First note: ZeroMQ does not guarantee ...
ZeroMQ explicitly recommends to design messaging architectures against uncertainty and non-guaranteed delivery. That said, you may be interested in this Pieter Hintjens book published explanation:
Second note: ZeroMQ recommends Graceful Release & Termination prior to exit
While a context termination is a localhost issue, the graceful release of resources associated with ZeroMQ-sockets is not an isolated one. The ZeroMQ-socket has two ends and it is fair to request a graceful release so as to avoid remote-end ambiguities and accumulated side-effects as may grow upon your power-off-ed Herd of Machines.
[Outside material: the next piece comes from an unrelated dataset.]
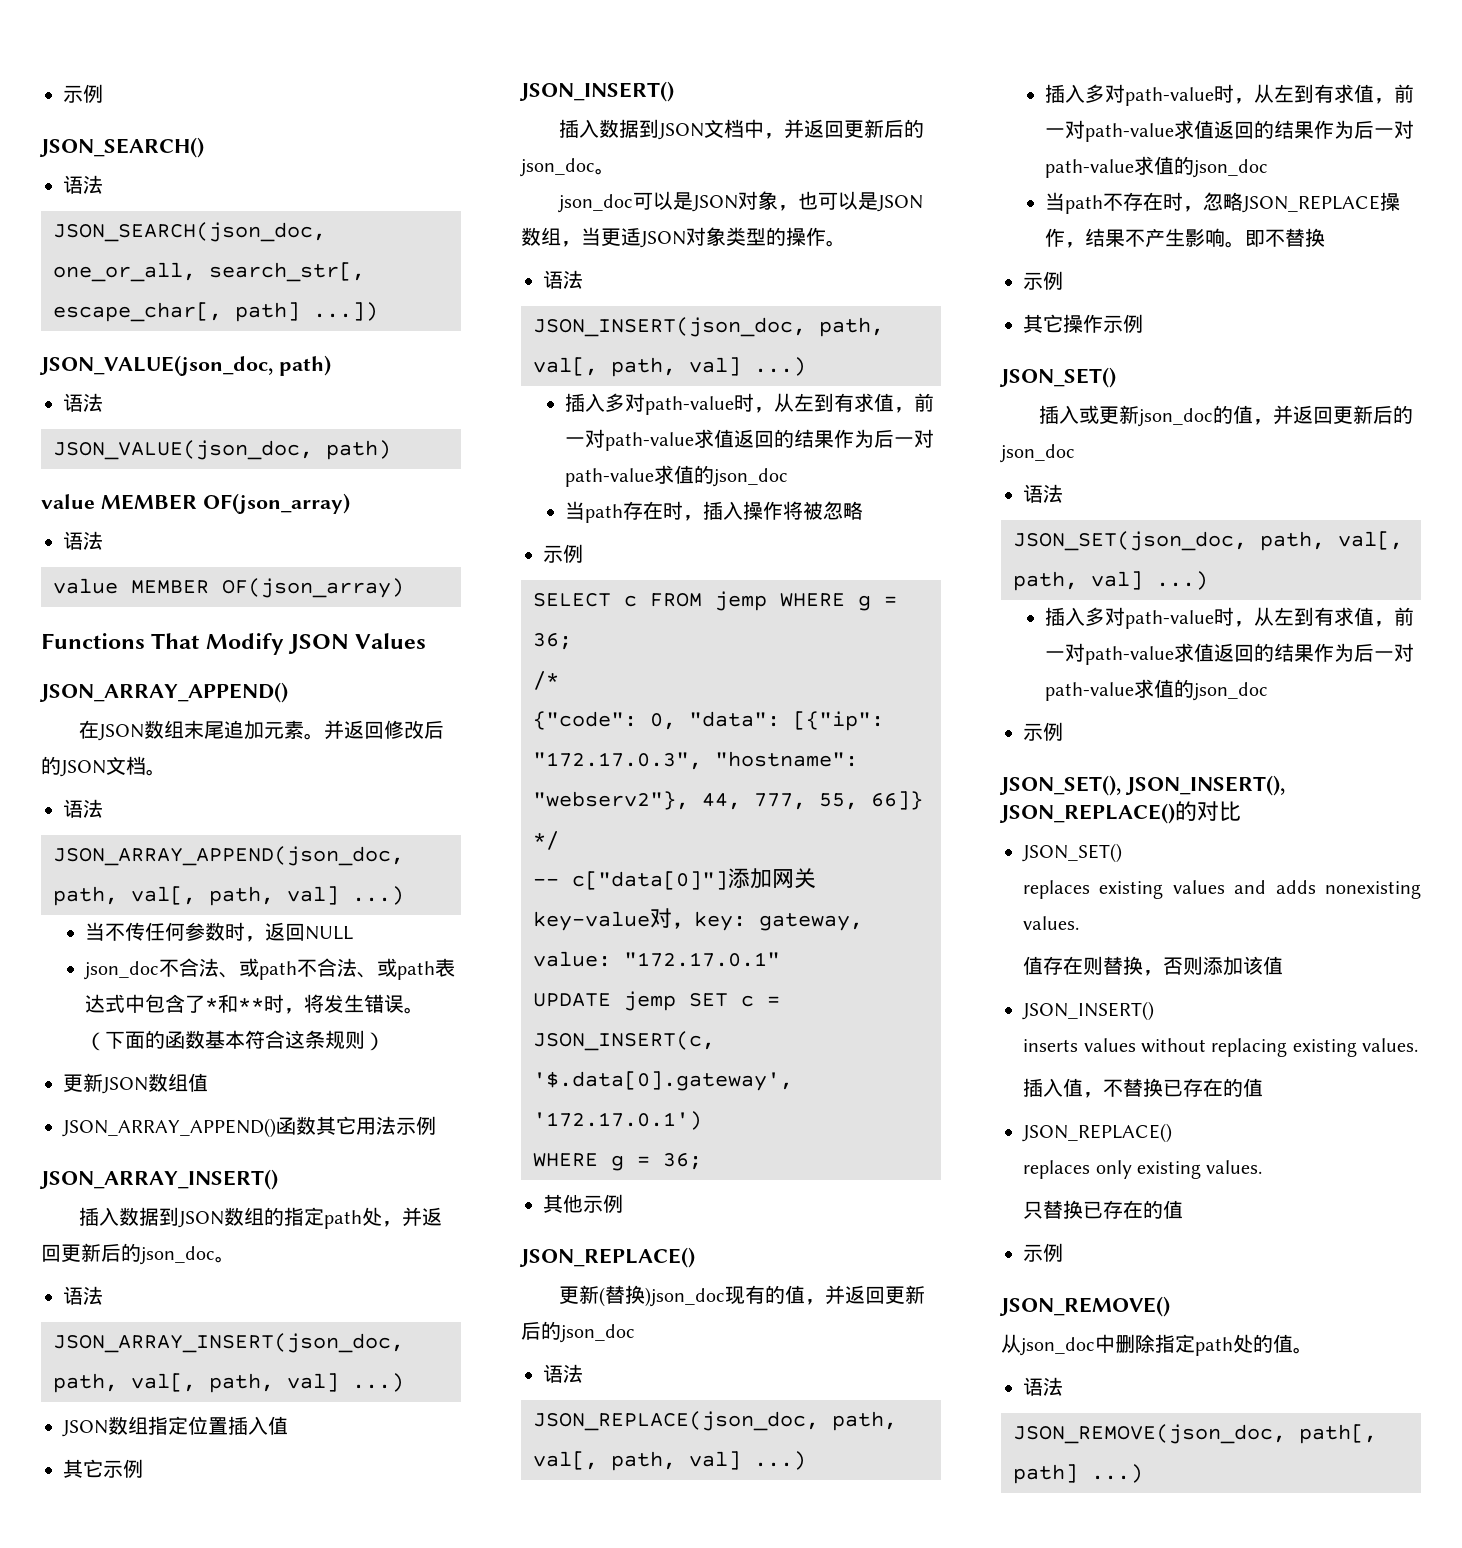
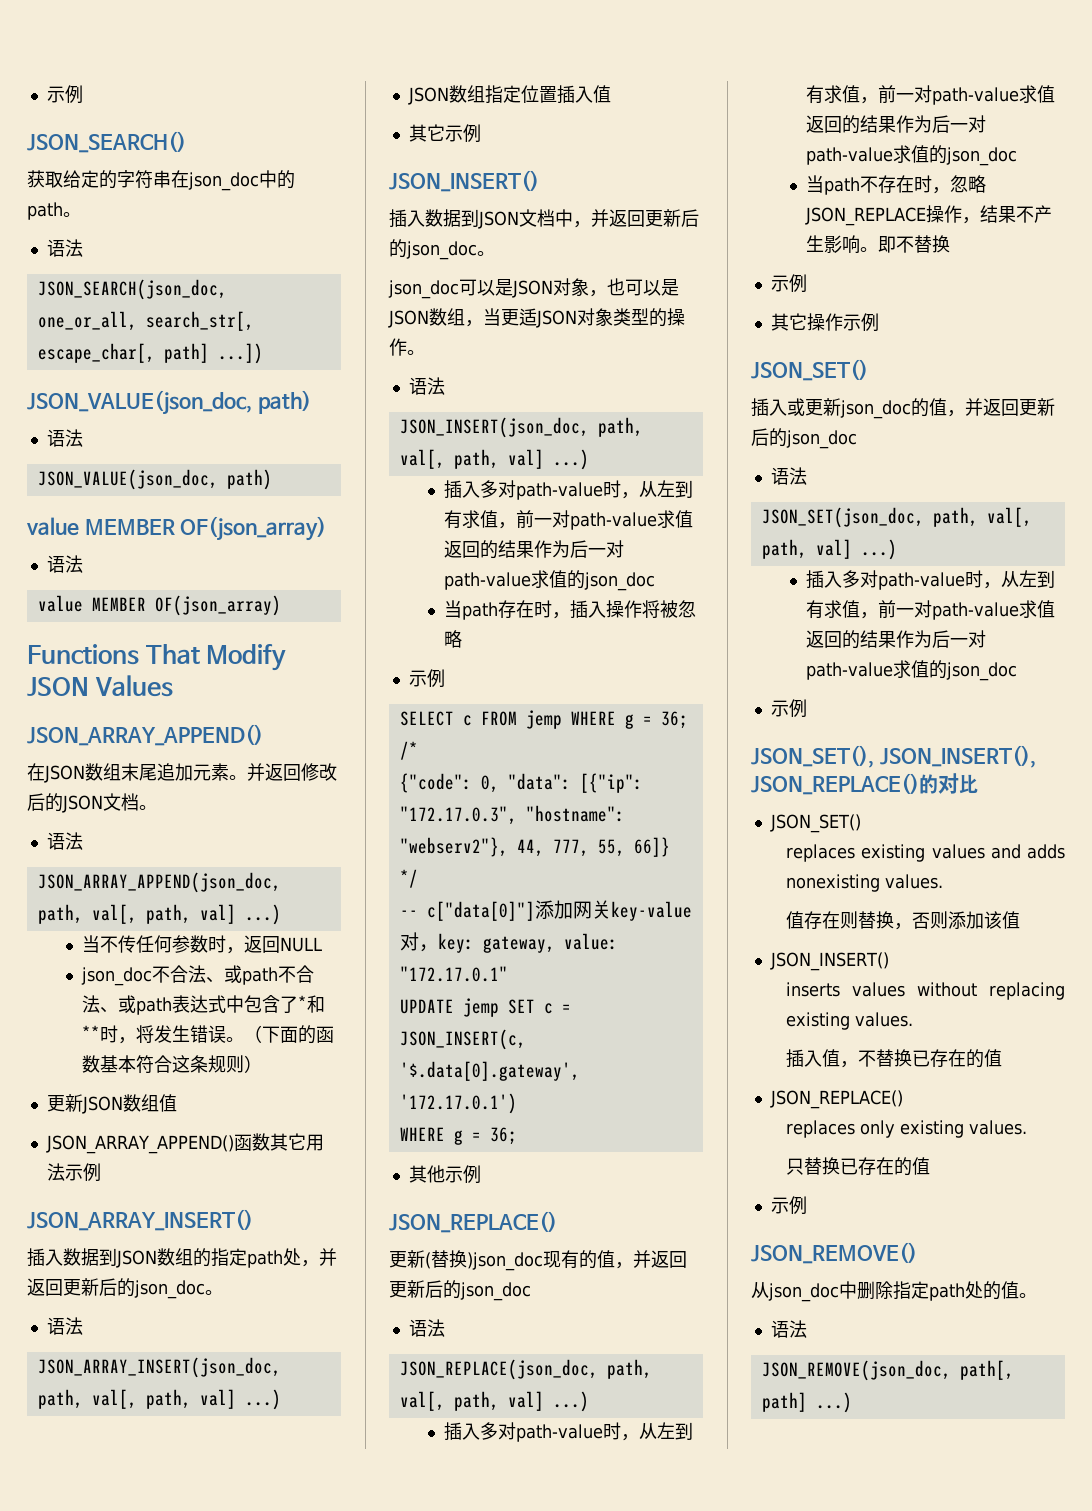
+ 获取给定的字符串在json_doc中的path。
Simply put, the ZeroMQ-internal Finite-State-Machines ( both the local ( which you took responsibility to simply power-off ) & also the remote ( which you ignored ) ) shall not be destabilised by any such behaviour, whence a fair graceful release of resources and exits may ( and ought ) take place.
Yes, it is important.
If you seek for stable distributed system operations, your code is held responsible & shall always spend a few CPU-clocks on enforcing non-blocking ( yes, ENFORCING & yes, NON-BLOCKING ) clean exit, i.e. to take responsible care of pre-empted ZMQ-socket buffers, avoiding
ZMQ_LINGER
dead-ends gridlocking the localhost out-of-control et al.